Ok, so they’re funny looking. Stop laughing: they work. For years, cycling aficionados have lumped together in their minds any and all chain rings that are something other than round; hence the incorrect interchangeable use of the terms Q-rings, Rotor Rings, Biopace, and Osymetric rings. These are all different products, with different engineering and physiological principles at work, and some (Biopace) were clearly failed attempts. What we’re talking about here is Osymetric rings, how they work, and where you can get them.
Going back to the late 90’s or early 2000’s, astute cycling fans will have noticed Bobby Julich riding some bizarre looking squashed-oval shaped chain rings. He managed to win some li’l ol’ races in 2004-’05 like the Criterium International and Paris Nice riding those same funny looking rings. Over the course of recent seasons, the sharp-eyed Tifosi should have noticed an impressive and convincing array of ProTour riders using the rings to great effect in big races. Bradley Wiggins (Team Sky) won this year’s Critérium du Dauphiné on the rings; Greg Henderson (Sky) rode the field off his wheel to win one of the sprint stages of the recent Amgen Tour of California; David Millar (Garmin-Cervelo) won the final TT stage of the 2011 Giro D’Italia, and a host of races in 2010 using the rings, and the list goes on.

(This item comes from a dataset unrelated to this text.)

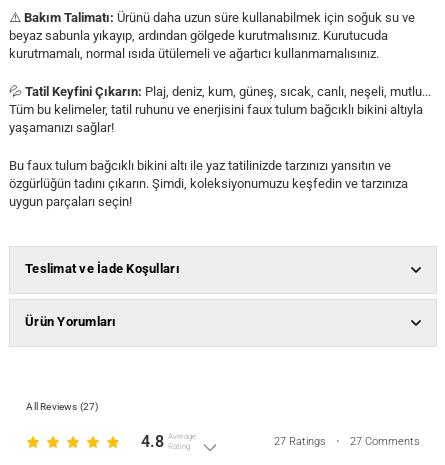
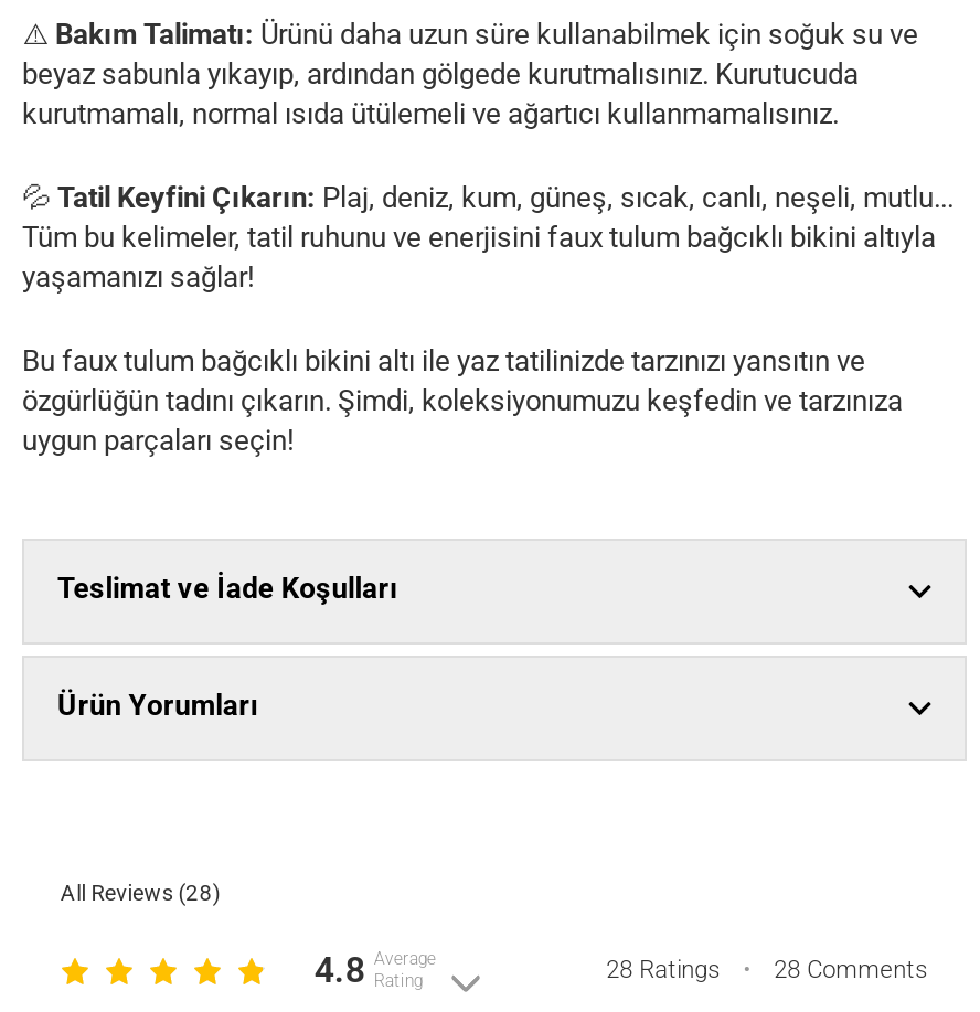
[26,400,99,412] All Reviews (27) -> [60,880,220,904] All Reviews (28)
[274,435,326,448] 27 Ratings -> [606,956,721,984] 28 Ratings
[350,435,420,448] 27 Comments -> [774,956,928,984] 28 Comments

Early this year, former 7-11 team rider and Julich’s former teammate from the US domestic powerhouse Chevrolet/LA Sheriff’s team of the 90’s, Thomas Craven, decided to tackle the project of licensing the Osymetric design for US manufacture and distribution, and thus was born Osymetric USA. The traditional rings are still available in Europe and are hard to get in North America. The new, American made version, however, are coming soon to a dealer near you, and are made by American craftsman in Mebane, North Carolina.
“It’s like an intervention”, says Craven.
“You can’t tell people they should try the rings, they have to be open to it; they have to want to do it. But when people do try them, they almost always love them, though they do take some getting used to and aren’t for everybody.”
“At this point in the sport” Craven elaborates, “people assume the bicycle has been perfected, but it hasn’t. People spend all kinds of money on power measuring devices, nutrition, and as we all know, God knows what manner of performance enhancing drugs. So why not take a look at some of the science around pedaling? If I was still racing seriously and a product that cost $300 could give me a measurable and legal gain in performance, I would jump on it, no question.”
Fair enough, and there is certainly no hard sell at work, here. So apart from the history of the product, the real question is how the hell do they work, and doesn’t it feel bizarre to pedal like that?
For those inclined to geek out on scientific specifics, there has been quite a lot of objective academic research in a variety of places done on the science behind these rings, using world class riders as test subjects. The results are impressive, and reliable. In more practical, day-to-day terms, what the rings essentially do is to shorten the “dead spot” or weakest part of your peal stroke, and lengthen the gear at the point in your pedal stroke where your muscles are the strongest. Even simpler: try to pry a boulder off the ground with a 12” pry bar; then try with a 3’ crowbar. The longer lever is more effective, yes?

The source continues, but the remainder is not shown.